*** Block opens ***

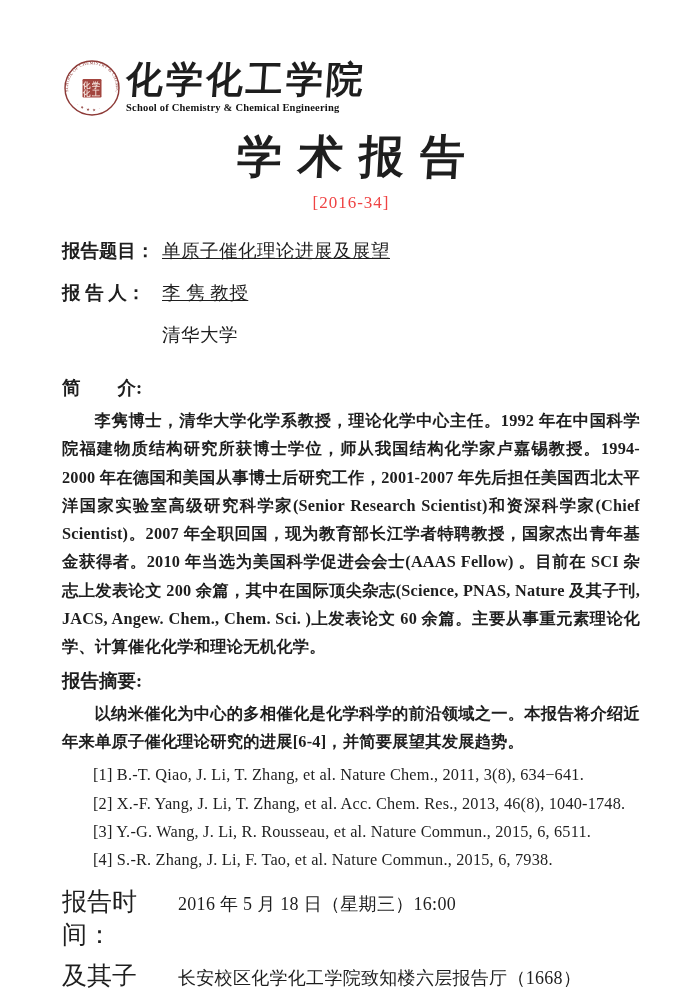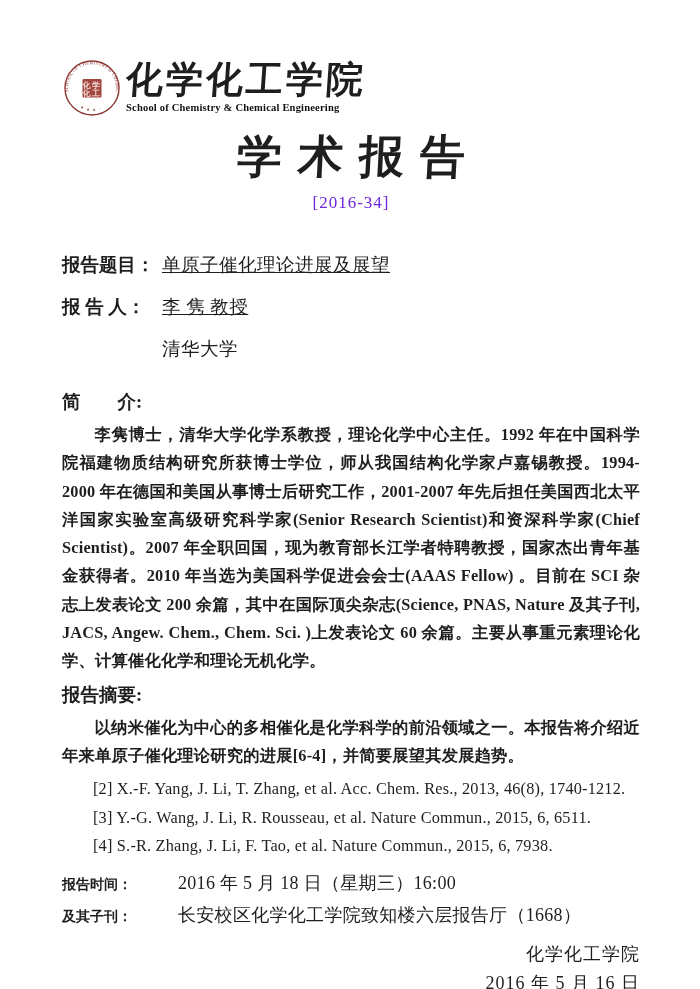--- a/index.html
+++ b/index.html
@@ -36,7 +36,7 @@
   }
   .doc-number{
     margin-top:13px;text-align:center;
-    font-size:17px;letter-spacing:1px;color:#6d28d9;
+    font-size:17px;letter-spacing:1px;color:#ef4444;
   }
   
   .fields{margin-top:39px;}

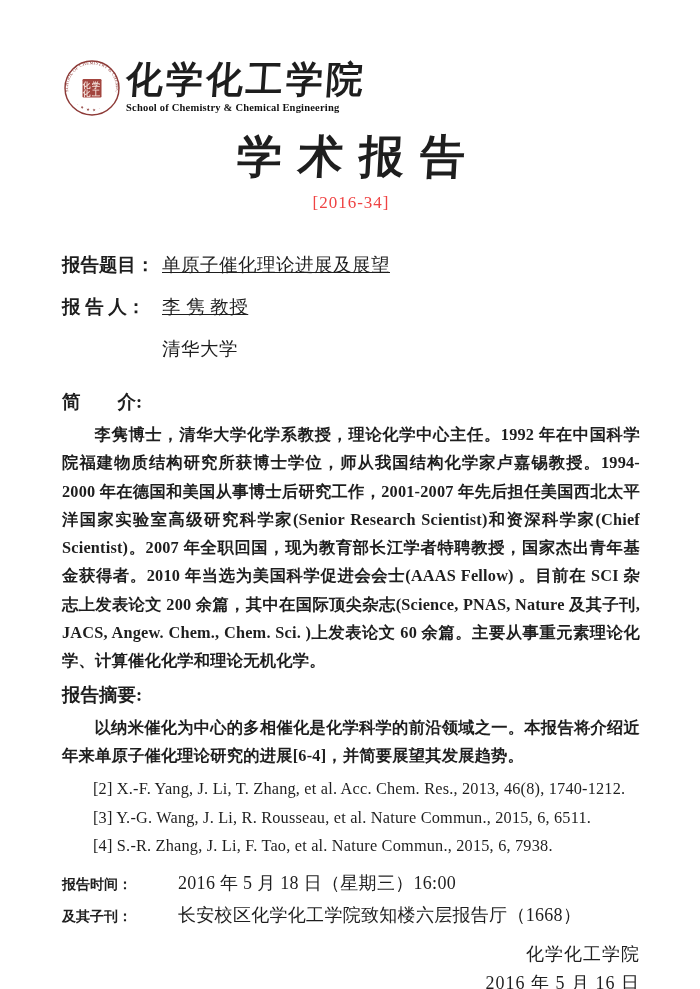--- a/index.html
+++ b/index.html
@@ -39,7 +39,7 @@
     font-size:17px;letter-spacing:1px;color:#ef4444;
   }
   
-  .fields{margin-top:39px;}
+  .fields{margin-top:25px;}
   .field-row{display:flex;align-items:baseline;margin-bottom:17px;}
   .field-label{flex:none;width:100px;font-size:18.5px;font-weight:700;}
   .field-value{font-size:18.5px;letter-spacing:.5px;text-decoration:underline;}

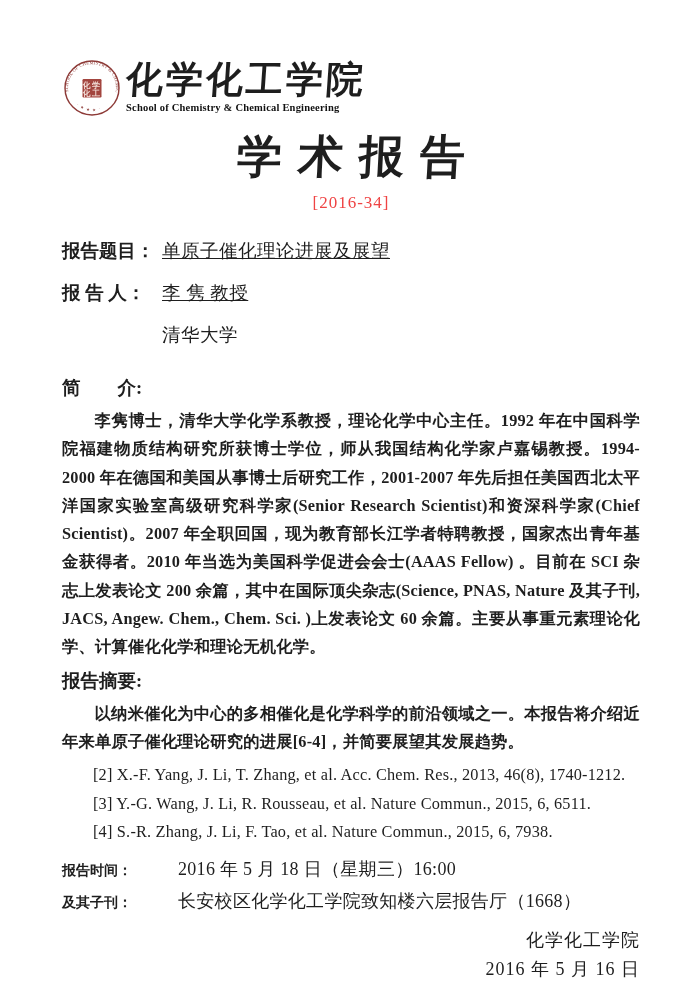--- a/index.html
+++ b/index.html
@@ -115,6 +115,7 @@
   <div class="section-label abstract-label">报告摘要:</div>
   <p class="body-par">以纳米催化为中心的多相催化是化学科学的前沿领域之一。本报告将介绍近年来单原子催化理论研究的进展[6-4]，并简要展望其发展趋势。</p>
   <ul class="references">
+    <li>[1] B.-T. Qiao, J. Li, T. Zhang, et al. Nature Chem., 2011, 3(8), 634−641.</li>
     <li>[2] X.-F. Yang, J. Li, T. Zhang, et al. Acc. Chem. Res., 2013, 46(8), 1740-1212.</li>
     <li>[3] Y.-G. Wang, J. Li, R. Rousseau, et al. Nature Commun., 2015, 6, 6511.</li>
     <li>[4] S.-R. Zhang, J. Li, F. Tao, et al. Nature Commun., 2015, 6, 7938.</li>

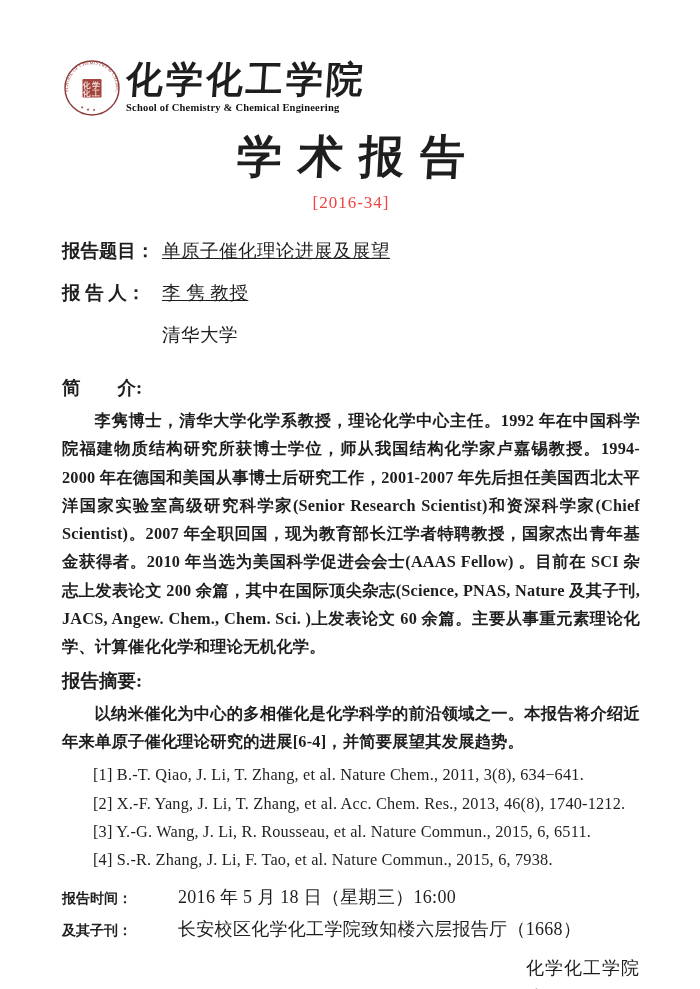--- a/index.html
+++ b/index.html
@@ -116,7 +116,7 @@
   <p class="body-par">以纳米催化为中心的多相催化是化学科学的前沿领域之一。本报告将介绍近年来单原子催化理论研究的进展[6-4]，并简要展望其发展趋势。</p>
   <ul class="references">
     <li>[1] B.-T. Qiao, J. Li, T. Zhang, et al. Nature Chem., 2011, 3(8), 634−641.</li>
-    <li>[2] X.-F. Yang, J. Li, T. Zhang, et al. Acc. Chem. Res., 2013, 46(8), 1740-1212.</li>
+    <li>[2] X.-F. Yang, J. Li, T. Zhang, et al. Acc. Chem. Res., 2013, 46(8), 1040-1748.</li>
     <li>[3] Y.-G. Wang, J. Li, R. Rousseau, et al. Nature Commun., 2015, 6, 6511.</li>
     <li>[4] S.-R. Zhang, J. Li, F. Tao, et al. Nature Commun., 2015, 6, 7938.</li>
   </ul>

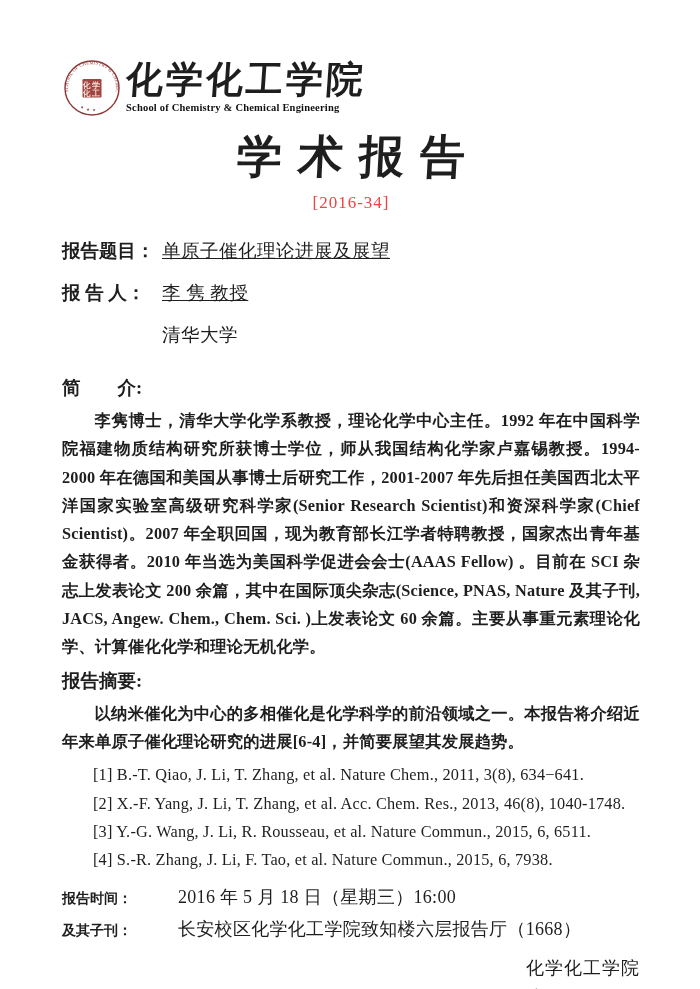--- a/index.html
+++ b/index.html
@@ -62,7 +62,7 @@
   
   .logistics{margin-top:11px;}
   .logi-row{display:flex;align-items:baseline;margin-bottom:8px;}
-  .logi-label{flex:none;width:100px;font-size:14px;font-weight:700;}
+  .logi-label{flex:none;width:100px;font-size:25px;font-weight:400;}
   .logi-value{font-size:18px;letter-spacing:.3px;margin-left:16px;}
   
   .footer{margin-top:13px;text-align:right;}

*** Block closes ***

• [What is required]: Set the records down again word for word; the pictures stay out.

• [Final answer]:
--- a/index.html
+++ b/index.html
@@ -36,7 +36,7 @@
   }
   .doc-number{
     margin-top:13px;text-align:center;
-    font-size:17px;letter-spacing:1px;color:#6d28d9;
+    font-size:17px;letter-spacing:1px;color:#ef4444;
   }
   
   .fields{margin-top:39px;}

--- a/index.html
+++ b/index.html
@@ -39,7 +39,7 @@
     font-size:17px;letter-spacing:1px;color:#ef4444;
   }
   
-  .fields{margin-top:39px;}
+  .fields{margin-top:25px;}
   .field-row{display:flex;align-items:baseline;margin-bottom:17px;}
   .field-label{flex:none;width:100px;font-size:18.5px;font-weight:700;}
   .field-value{font-size:18.5px;letter-spacing:.5px;text-decoration:underline;}

--- a/index.html
+++ b/index.html
@@ -115,6 +115,7 @@
   <div class="section-label abstract-label">报告摘要:</div>
   <p class="body-par">以纳米催化为中心的多相催化是化学科学的前沿领域之一。本报告将介绍近年来单原子催化理论研究的进展[6-4]，并简要展望其发展趋势。</p>
   <ul class="references">
+    <li>[1] B.-T. Qiao, J. Li, T. Zhang, et al. Nature Chem., 2011, 3(8), 634−641.</li>
     <li>[2] X.-F. Yang, J. Li, T. Zhang, et al. Acc. Chem. Res., 2013, 46(8), 1740-1212.</li>
     <li>[3] Y.-G. Wang, J. Li, R. Rousseau, et al. Nature Commun., 2015, 6, 6511.</li>
     <li>[4] S.-R. Zhang, J. Li, F. Tao, et al. Nature Commun., 2015, 6, 7938.</li>

--- a/index.html
+++ b/index.html
@@ -116,7 +116,7 @@
   <p class="body-par">以纳米催化为中心的多相催化是化学科学的前沿领域之一。本报告将介绍近年来单原子催化理论研究的进展[6-4]，并简要展望其发展趋势。</p>
   <ul class="references">
     <li>[1] B.-T. Qiao, J. Li, T. Zhang, et al. Nature Chem., 2011, 3(8), 634−641.</li>
-    <li>[2] X.-F. Yang, J. Li, T. Zhang, et al. Acc. Chem. Res., 2013, 46(8), 1740-1212.</li>
+    <li>[2] X.-F. Yang, J. Li, T. Zhang, et al. Acc. Chem. Res., 2013, 46(8), 1040-1748.</li>
     <li>[3] Y.-G. Wang, J. Li, R. Rousseau, et al. Nature Commun., 2015, 6, 6511.</li>
     <li>[4] S.-R. Zhang, J. Li, F. Tao, et al. Nature Commun., 2015, 6, 7938.</li>
   </ul>

--- a/index.html
+++ b/index.html
@@ -62,7 +62,7 @@
   
   .logistics{margin-top:11px;}
   .logi-row{display:flex;align-items:baseline;margin-bottom:8px;}
-  .logi-label{flex:none;width:100px;font-size:14px;font-weight:700;}
+  .logi-label{flex:none;width:100px;font-size:25px;font-weight:400;}
   .logi-value{font-size:18px;letter-spacing:.3px;margin-left:16px;}
   
   .footer{margin-top:13px;text-align:right;}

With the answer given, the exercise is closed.